But why the rush?  Why is it necessary for all this convienience? Tearing us from everyday connections with the soil, sand ( and to know the difference), the heart in your chest and those around you?

This past weekend I watched a movie "Spirited Away" which is a Japanese film. I watched it in English where they created words that fit the mouth movements of the Japanese version. A girl loses her parents to gluttony as they enter the spirit realm.  They too had endless supply to convienience and turned into pigs.  In so many ways i related to this movie- moving to a new place, physically leaving people behind and then having to work, work, work to keep myself from being consumed by a fast moving world.  Why I repeated "work" is cos drilling is part of the teaching method here.  Also you'll understand this more if you watch the movie, which I encourage you to do.  Back to the plot...People throw gold at this little girl and entice her to the 'finer things' of life but she does not waver.  She is dead set on redeeming her family to their former state.  

I look and ponder on this little girls life and how set she was.  Maybe she is the kind of girl that posts insteads of texts or waits instead of buys.  Maybe she is more concerned with connection than with comfort.  Maybe she is like you and me? Maybe we are like her.  Maybe we are all like her... Maybe we are all searching for this truth... We all desire and need connection.  

Love,
Phoenix & Sarah 






Sunday, January 17, 2016

His & her words...

"His words over you are life.  He's full of life and passion.  Today, as always, God is in a good mood"

x
x
x


Love, 
Phoenix & Sarah

Joy voucher.

"Comparison is the thief of joy"- Theodore Roosevelt. 

This quote's truth rings true in every truth seekers ears.  It's been a refreshing & joyful vacation for the mind not comparing myself to anyone.  Everyone here is so different to me and so one cannot compare.  The truth is that we are all individuals and we shouldn't be measured with the same yard stick.  We are all so different (Yes, i repeated myself).  

So, this is a disclaimer: Please do not look at this blog and compare yourself to me. Your life is beautiful, unique and inspiring.  It was created in the mind of God and He is more involved than you think.  His finger prints are all over this world and that includes your life.  

Take this as an invitation to take a mental break from comparing yourself to anyone, your family, neighbours, friends or the rich and famous.  You may compare yourself and justify it cos they're similar to you but truth is 'You're unique!'

Have a beautiful week ahead embracing the individual the Lord made you! Cash in this "Joy voucher" this week. 


Love,
Phoenix & Sarah 

Thursday, January 14, 2016

Guanxi and saving face x x x

Gaunxi is a term that is in full swing in everyday Taiwanese life.  It is the networking of people and basically relationships.  Relationships are very important here and people will acknowledge loyalty in business and friendships. But watch out if these relationships are hampered with or harmed.  But the social conflict or explosion probably doesn't happen the way you imagine it to. In fact you may not even notice that it's happened.  You may just find that you now have less friends.  One bad relationship can affect the rest of the friendships that you made with the one you had a 'conflict' with.
People are all about 'saving face' and by this we mean that protecting one's or another's reputation. So instead of being directly approached you may hear or be confronted from another angle.  And then put in the language barrier for sh1t$ and giggle$!
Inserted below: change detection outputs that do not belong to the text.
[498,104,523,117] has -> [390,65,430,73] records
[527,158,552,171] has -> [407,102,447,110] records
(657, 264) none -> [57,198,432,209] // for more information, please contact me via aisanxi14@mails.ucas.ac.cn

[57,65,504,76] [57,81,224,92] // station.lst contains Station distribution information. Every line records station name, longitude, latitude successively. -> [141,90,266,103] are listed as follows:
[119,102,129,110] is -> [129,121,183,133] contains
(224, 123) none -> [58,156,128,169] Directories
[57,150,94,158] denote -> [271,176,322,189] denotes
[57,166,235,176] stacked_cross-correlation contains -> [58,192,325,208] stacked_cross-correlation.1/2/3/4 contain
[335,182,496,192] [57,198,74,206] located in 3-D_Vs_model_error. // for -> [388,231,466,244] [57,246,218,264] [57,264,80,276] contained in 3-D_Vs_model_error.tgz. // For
This has been an adjustment and I've had to take subtleties and make something with them.  Although it is an adjustment it is an interesting one with loads of lessons in.  Let's make this slightly more specific...Instead of pointing out a colleague and saying "Jim, your approach is lazy" his colleagues would approach his superior and the superior would then put it more subtly. This way they are great because they separate the behaviour with the person. Mental note.
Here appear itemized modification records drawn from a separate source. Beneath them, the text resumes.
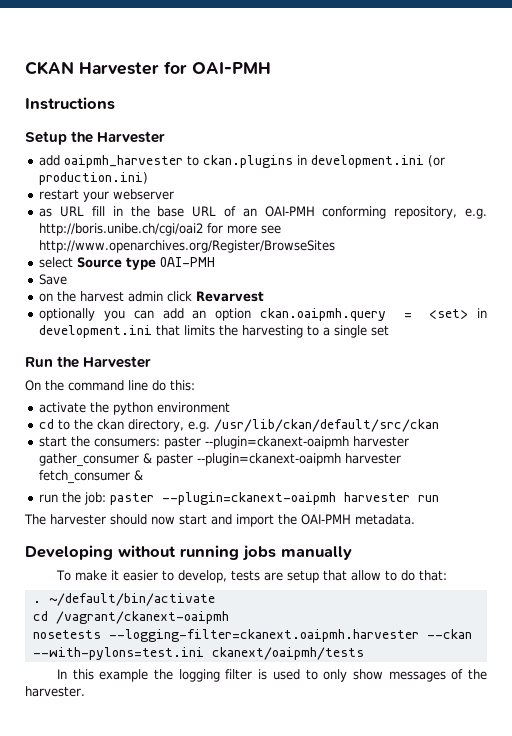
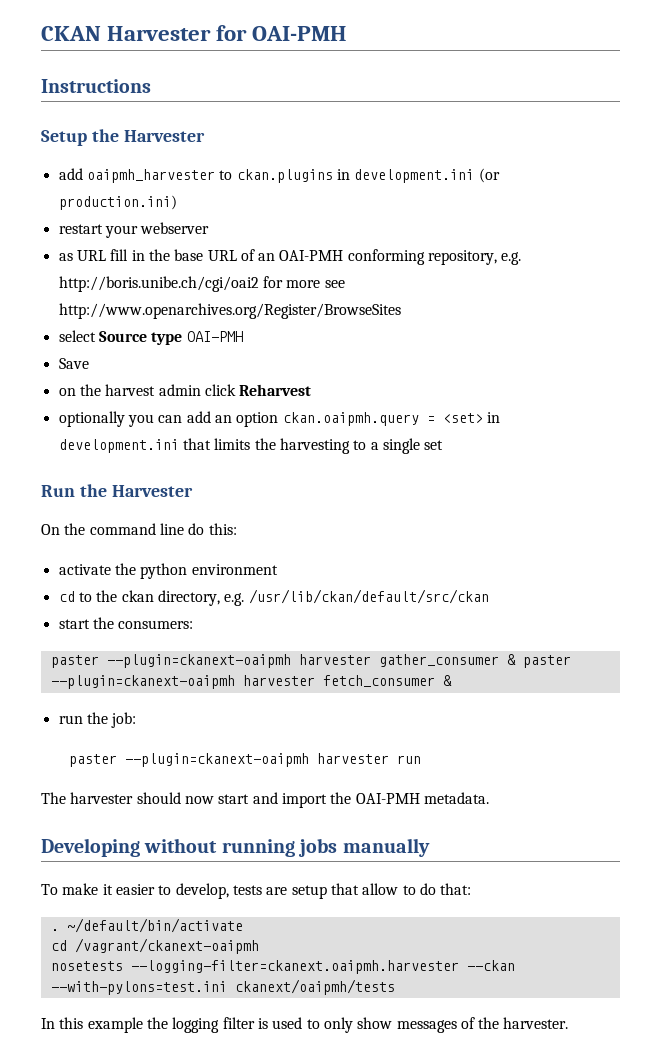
[196,291,265,302] Revarvest -> [239,384,312,396] Reharvest
(161, 442) none -> (194, 624) //
(107, 498) none -> (137, 720) //

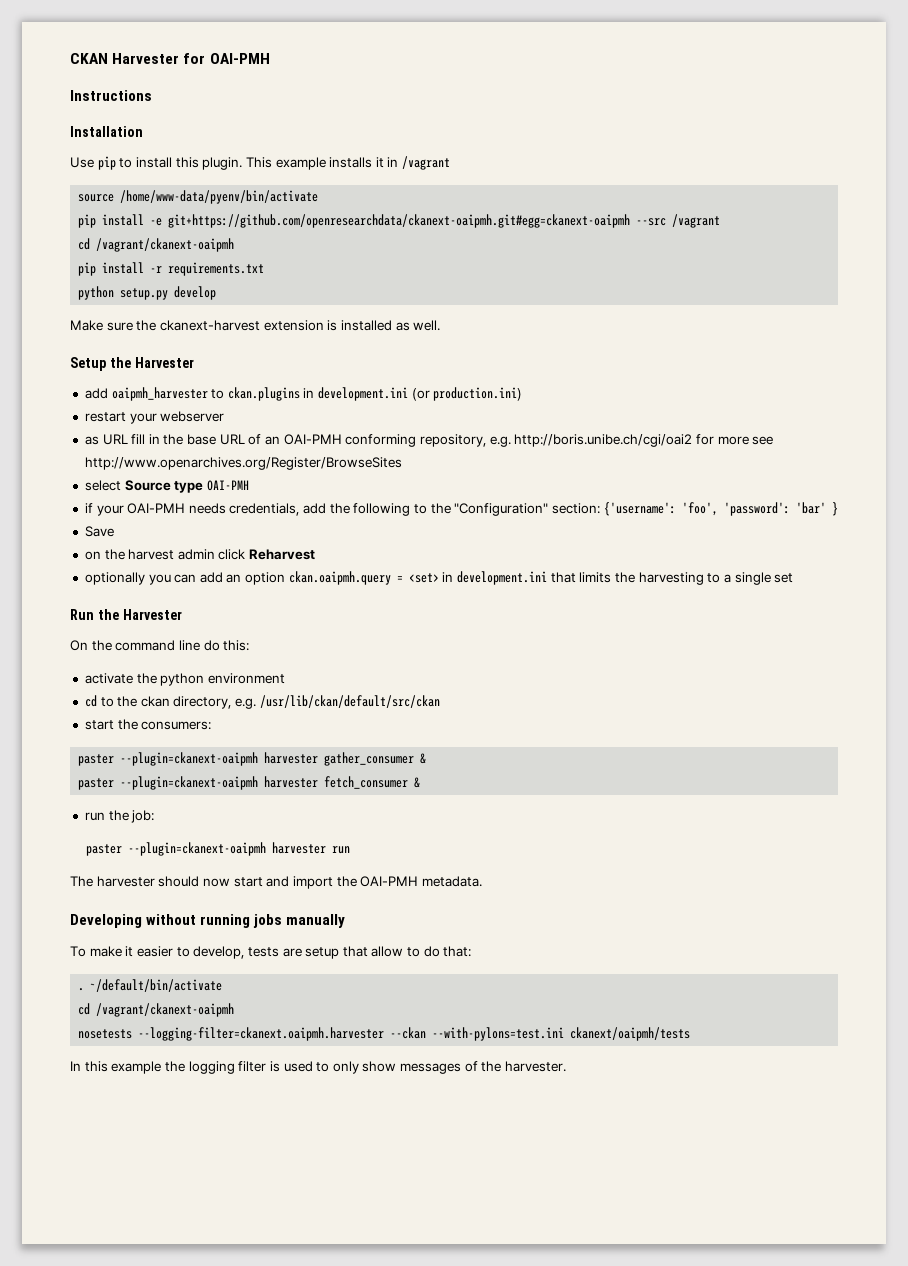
(151, 86) none -> [70,126,143,137] [70,156,451,170] [78,190,319,204] [78,214,721,228] [78,238,235,252] [78,262,265,276] [78,286,217,300] [70,320,441,331] // Installation // Use pip to install this plugin. This example installs it in /vagrant // source /home/www-data/pyenv/bin/activate // pip install -e git+https://github.com/openresearchdata/ckanext-oaipmh.git#egg=ckanext-oaipmh --src /vagrant // cd /vagrant/ckanext-oaipmh // pip install -r requirements.txt // python setup.py develop // Make sure the ckanext-harvest extension is installed as well.
(243, 336) none -> [84,502,838,516] // if your OAI-PMH needs credentials, add the following to the "Configuration" section: {'username': 'foo', 'password': 'bar' }
(516, 659) none -> (427, 758) //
Another plus side would be that you get extra cake at your favourite deli that you and now your friends go to on a regular basis (this really happens! And often!) Just in case you were trying to shed those Christmas kilos.  Hehe

Love, 
Phoenix and Sarah
X x x 

Dear heart x x x

So, every now and then you have to have that chat with your heart.  Today is that day for me... I'll let you in on this chat...

"Dear heart, 
You are brave and strong yet gentle and peaceful.  You are adjusting to so much and you are doing so well.  I see your desire to do well at life.  I know your ambitions and your desire to please.  I see you constantly checking that you are doing everything right. But heart of mine let me let you in on something...

You
are
enough.

You are loved when you fail and you are loved when you try and suceed.  You are loved.  No matter what. No matter where you are, you are loved.  You are cared for and admired.  You are seen and considered.  You are desired and you are fierce.  You have overcome so much in this life and I want you to just know that you are loved.  You are loved not because of what you have done or haven't done.  You are simply loved and when I say that I mean by the God who invented love-real love.
You are loved and you are strong and you don't have to give in to perfectionism and striving.  Let what you do or don't do come from the revelation of the truth that yip you guessed it- that you are loved.
Just as God showed His love and favour over Jesus' life by saying "Well done good and faithful servant" before He even did anything for Him so you recieve the same love and acceptance without trying to prove your wage.

I love you heart.
Thank you for being resilient."

Love, 
Phoenix & Sarah

Wednesday, January 13, 2016

Delight in breathing...

The spinning instructor was almost giddy with delight.  His enthusiasm unquenchable.  Inspiring at best!  
Although what really stood out to me was his delight in breathing, relaxing on the bike and taking breaks which is diligently incorporated into the routine.  This takes me back to one of my first blog posts this year about taking time to breathe and for the heart.  I just never expected that I would find that in the gyming environment.  Refreshing!  Back home I would find myself absolutely drenched in sweat and exhausted after gym classes that I felt like a drowned rat and on a high of note. 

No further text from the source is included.